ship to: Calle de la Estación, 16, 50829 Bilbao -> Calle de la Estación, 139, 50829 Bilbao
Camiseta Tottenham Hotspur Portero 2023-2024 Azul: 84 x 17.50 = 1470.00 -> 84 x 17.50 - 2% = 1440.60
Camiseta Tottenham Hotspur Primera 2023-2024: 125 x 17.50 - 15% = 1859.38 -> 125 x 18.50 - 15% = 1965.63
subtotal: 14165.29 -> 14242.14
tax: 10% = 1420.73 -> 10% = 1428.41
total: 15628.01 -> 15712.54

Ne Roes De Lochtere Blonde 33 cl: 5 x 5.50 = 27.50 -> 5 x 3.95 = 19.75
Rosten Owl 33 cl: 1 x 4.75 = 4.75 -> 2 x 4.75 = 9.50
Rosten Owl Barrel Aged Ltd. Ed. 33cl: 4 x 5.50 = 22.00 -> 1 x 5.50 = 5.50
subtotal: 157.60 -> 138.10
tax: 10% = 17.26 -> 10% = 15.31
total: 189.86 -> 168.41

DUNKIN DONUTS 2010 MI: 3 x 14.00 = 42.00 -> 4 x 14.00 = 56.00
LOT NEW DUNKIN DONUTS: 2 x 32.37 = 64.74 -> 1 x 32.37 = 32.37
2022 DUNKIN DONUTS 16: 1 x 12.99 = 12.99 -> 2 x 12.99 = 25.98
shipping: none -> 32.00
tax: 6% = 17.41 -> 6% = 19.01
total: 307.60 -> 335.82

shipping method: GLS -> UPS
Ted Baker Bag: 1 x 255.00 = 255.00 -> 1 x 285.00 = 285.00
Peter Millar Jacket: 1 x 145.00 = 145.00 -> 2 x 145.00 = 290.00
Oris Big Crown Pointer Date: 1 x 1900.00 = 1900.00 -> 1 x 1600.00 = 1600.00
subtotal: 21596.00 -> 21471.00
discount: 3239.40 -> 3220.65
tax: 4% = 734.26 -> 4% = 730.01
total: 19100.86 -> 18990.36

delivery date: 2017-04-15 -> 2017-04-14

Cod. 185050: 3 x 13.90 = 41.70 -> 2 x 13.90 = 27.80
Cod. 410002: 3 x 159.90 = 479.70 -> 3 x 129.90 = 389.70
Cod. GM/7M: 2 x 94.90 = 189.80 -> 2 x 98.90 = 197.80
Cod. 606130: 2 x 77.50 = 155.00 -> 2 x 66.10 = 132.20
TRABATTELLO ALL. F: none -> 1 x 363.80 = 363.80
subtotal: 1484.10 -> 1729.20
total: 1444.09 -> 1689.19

> [Assignment] Set down the whole listing exactly.

> [Solution for this exercise]
ship to: Calle de la Estación, 16, 50829 Bilbao -> Calle de la Estación, 139, 50829 Bilbao
Camiseta Tottenham Hotspur Portero 2023-2024 Azul: 84 x 17.50 = 1470.00 -> 84 x 17.50 - 2% = 1440.60
Camiseta Tottenham Hotspur Primera 2023-2024: 125 x 17.50 - 15% = 1859.38 -> 125 x 18.50 - 15% = 1965.63
subtotal: 14165.29 -> 14242.14
tax: 10% = 1420.73 -> 10% = 1428.41
total: 15628.01 -> 15712.54

Ne Roes De Lochtere Blonde 33 cl: 5 x 5.50 = 27.50 -> 5 x 3.95 = 19.75
Rosten Owl 33 cl: 1 x 4.75 = 4.75 -> 2 x 4.75 = 9.50
Rosten Owl Barrel Aged Ltd. Ed. 33cl: 4 x 5.50 = 22.00 -> 1 x 5.50 = 5.50
subtotal: 157.60 -> 138.10
tax: 10% = 17.26 -> 10% = 15.31
total: 189.86 -> 168.41

DUNKIN DONUTS 2010 MI: 3 x 14.00 = 42.00 -> 4 x 14.00 = 56.00
LOT NEW DUNKIN DONUTS: 2 x 32.37 = 64.74 -> 1 x 32.37 = 32.37
2022 DUNKIN DONUTS 16: 1 x 12.99 = 12.99 -> 2 x 12.99 = 25.98
shipping: none -> 32.00
tax: 6% = 17.41 -> 6% = 19.01
total: 307.60 -> 335.82

shipping method: GLS -> UPS
Ted Baker Bag: 1 x 255.00 = 255.00 -> 1 x 285.00 = 285.00
Peter Millar Jacket: 1 x 145.00 = 145.00 -> 2 x 145.00 = 290.00
Oris Big Crown Pointer Date: 1 x 1900.00 = 1900.00 -> 1 x 1600.00 = 1600.00
subtotal: 21596.00 -> 21471.00
discount: 3239.40 -> 3220.65
tax: 4% = 734.26 -> 4% = 730.01
total: 19100.86 -> 18990.36

delivery date: 2017-04-15 -> 2017-04-14

Cod. 185050: 3 x 13.90 = 41.70 -> 2 x 13.90 = 27.80
Cod. 410002: 3 x 159.90 = 479.70 -> 3 x 129.90 = 389.70
Cod. GM/7M: 2 x 94.90 = 189.80 -> 2 x 98.90 = 197.80
Cod. 606130: 2 x 77.50 = 155.00 -> 2 x 66.10 = 132.20
TRABATTELLO ALL. F: none -> 1 x 363.80 = 363.80
subtotal: 1484.10 -> 1729.20
total: 1444.09 -> 1689.19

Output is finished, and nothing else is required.